TASK DIRECTIONS: Scan the records below, and wherever a line has the word "none", pull it out.

======== PROVIDED RECORDS

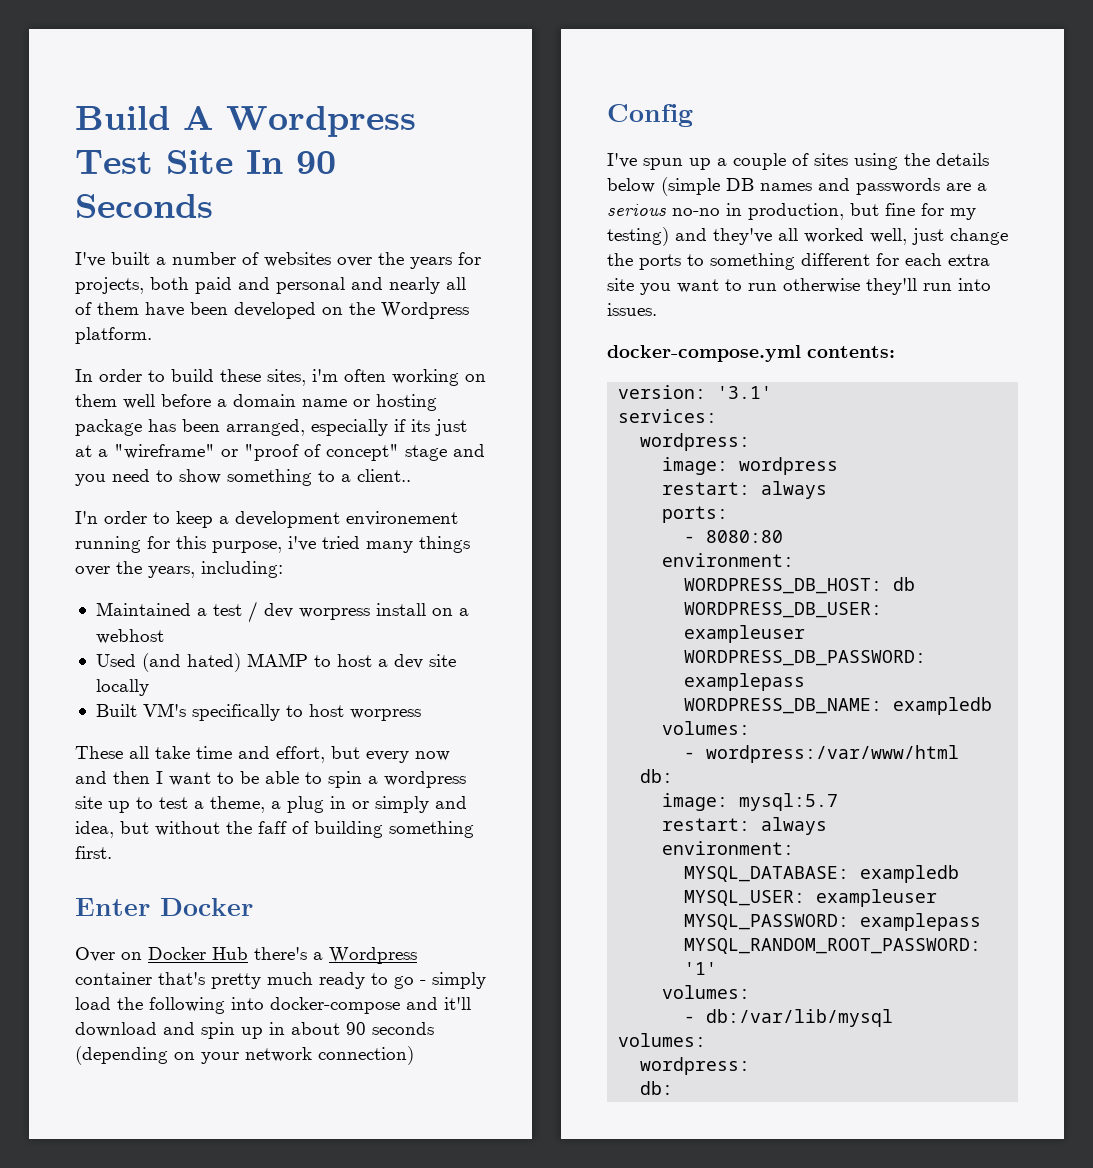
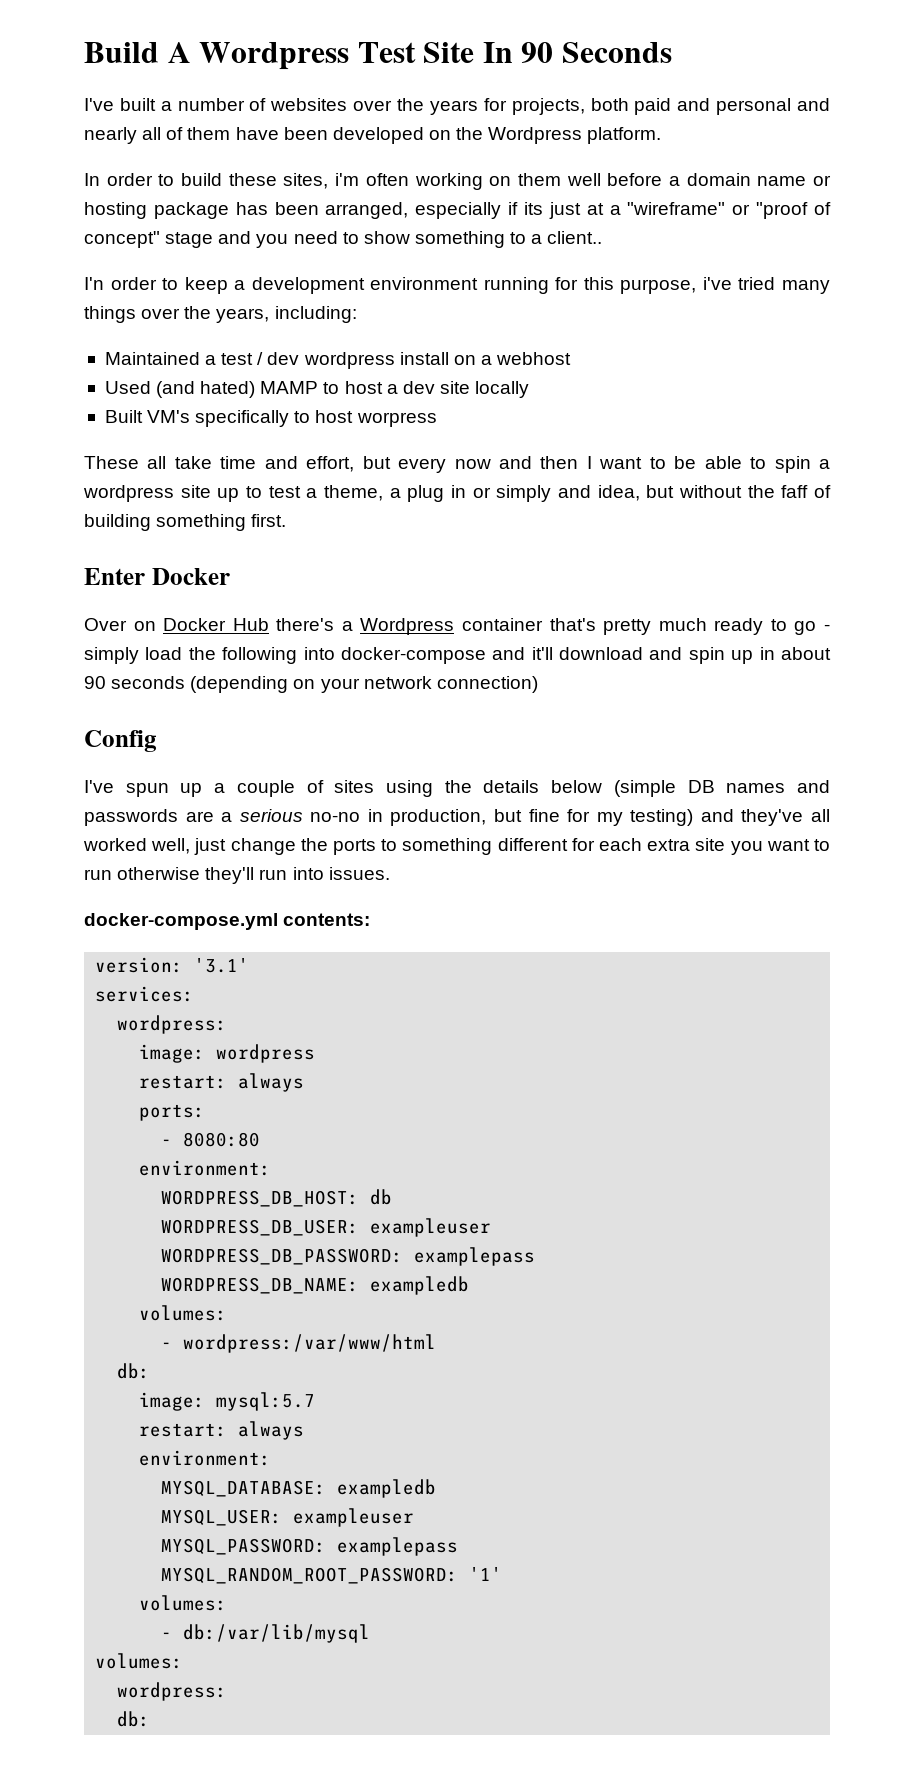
[346,511,458,526] environement -> [370,277,479,290] environment
[298,608,370,620] worpress -> [303,352,395,369] wordpress

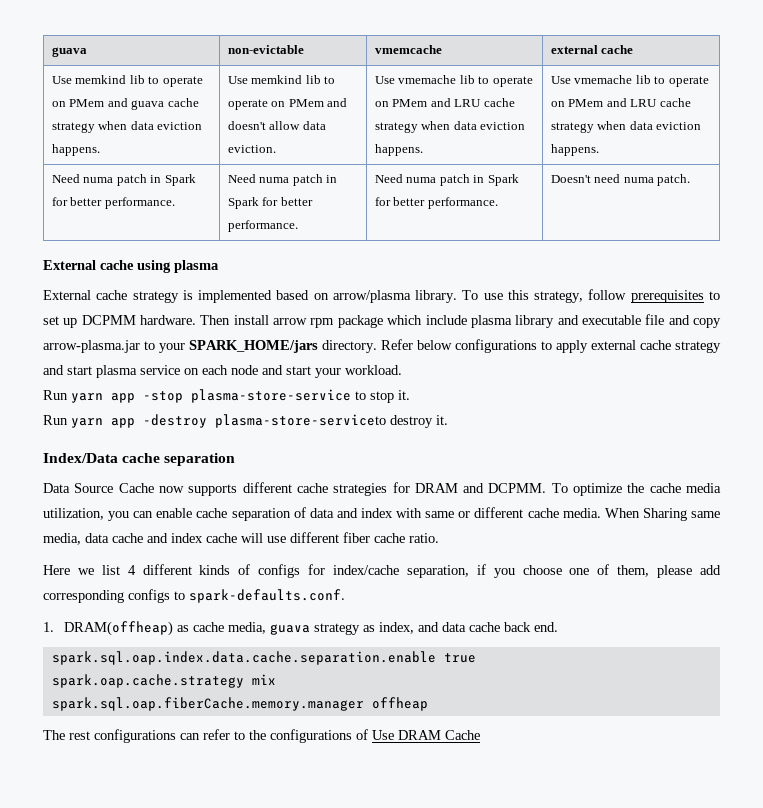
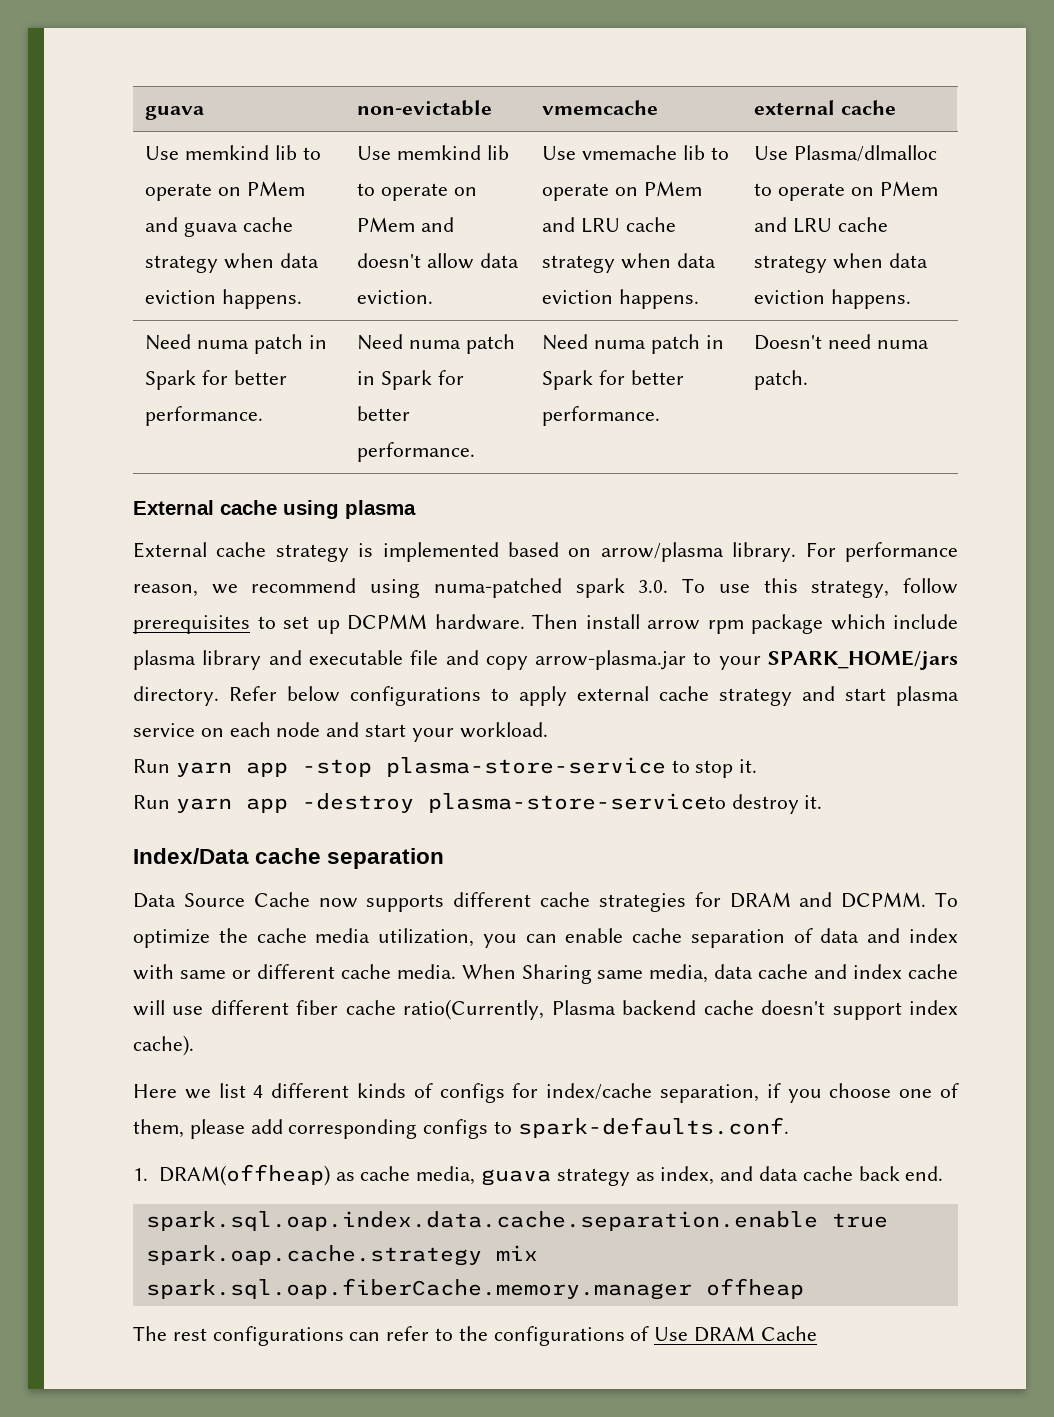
[574,75,651,84] vmemache lib -> [794,145,938,162] Plasma/dlmalloc
(458, 296) none -> [805,542,958,562] [133,578,669,598] For performance reason, we recommend using numa-patched spark 3.0.
[409,533,439,543] ratio. -> [403,999,959,1020] [133,1035,194,1056] ratio(Currently, Plasma backend cache doesn't support index cache).

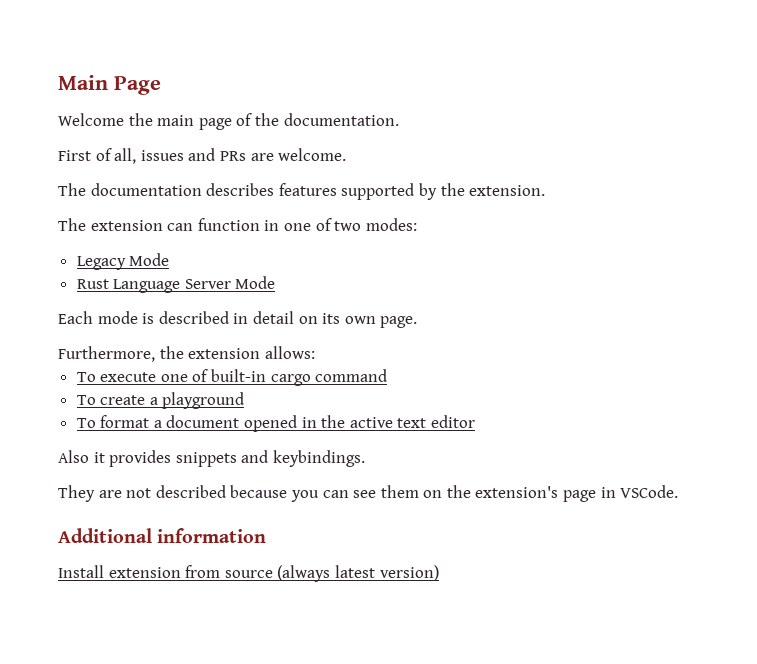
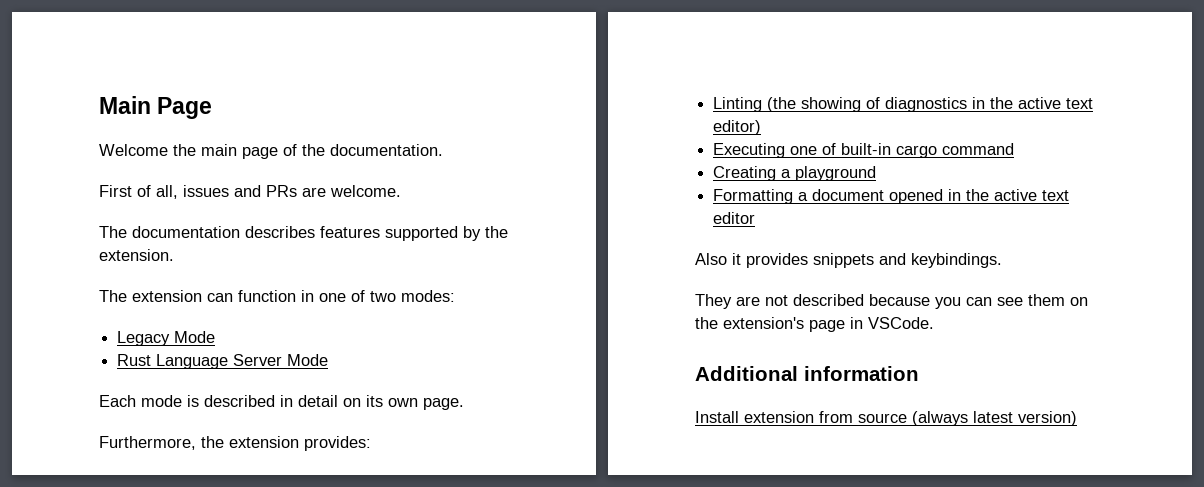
[264,346,315,359] [76,372,157,382] allows: // To execute -> [304,436,371,451] [713,97,1094,112] [713,120,762,135] [713,143,786,158] provides: // Linting (the showing of diagnostics in the active text editor) // Executing
[76,395,146,405] To create -> [713,166,777,181] Creating
[76,415,150,428] To format -> [713,189,794,204] Formatting

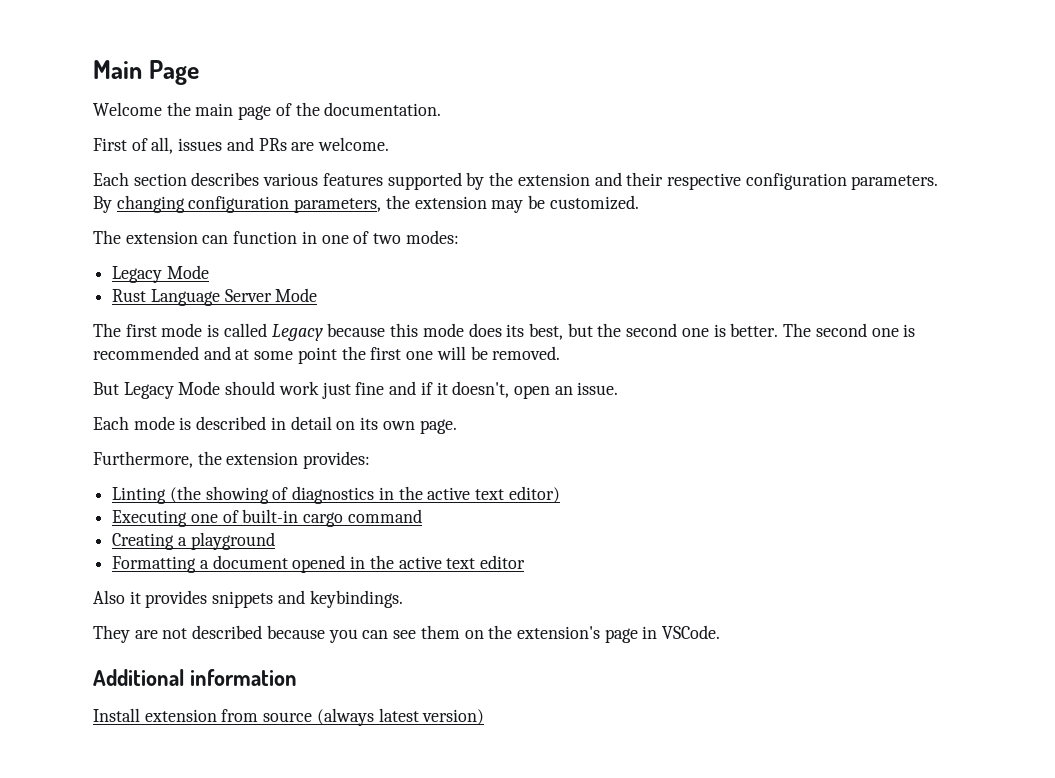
[99,226,508,241] [99,249,174,261] The documentation describes features supported by the extension. -> [93,172,939,190] [93,195,639,213] Each section describes various features supported by the extension and their respective configuration parameters. By changing configuration parameters, the extension may be customized.
(329, 360) none -> [93,323,916,341] [93,346,561,364] [93,381,619,399] // The first mode is called Legacy because this mode does its best, but the second one is better. The second one is recommended and at some point the first one will be removed. // But Legacy Mode should work just fine and if it doesn't, open an issue.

================

YOUR RESPONSE:
(458, 296) none -> [805,542,958,562] [133,578,669,598] For performance reason, we recommend using numa-patched spark 3.0.
(329, 360) none -> [93,323,916,341] [93,346,561,364] [93,381,619,399] // The first mode is called Legacy because this mode does its best, but the second one is better. The second one is recommended and at some point the first one will be removed. // But Legacy Mode should work just fine and if it doesn't, open an issue.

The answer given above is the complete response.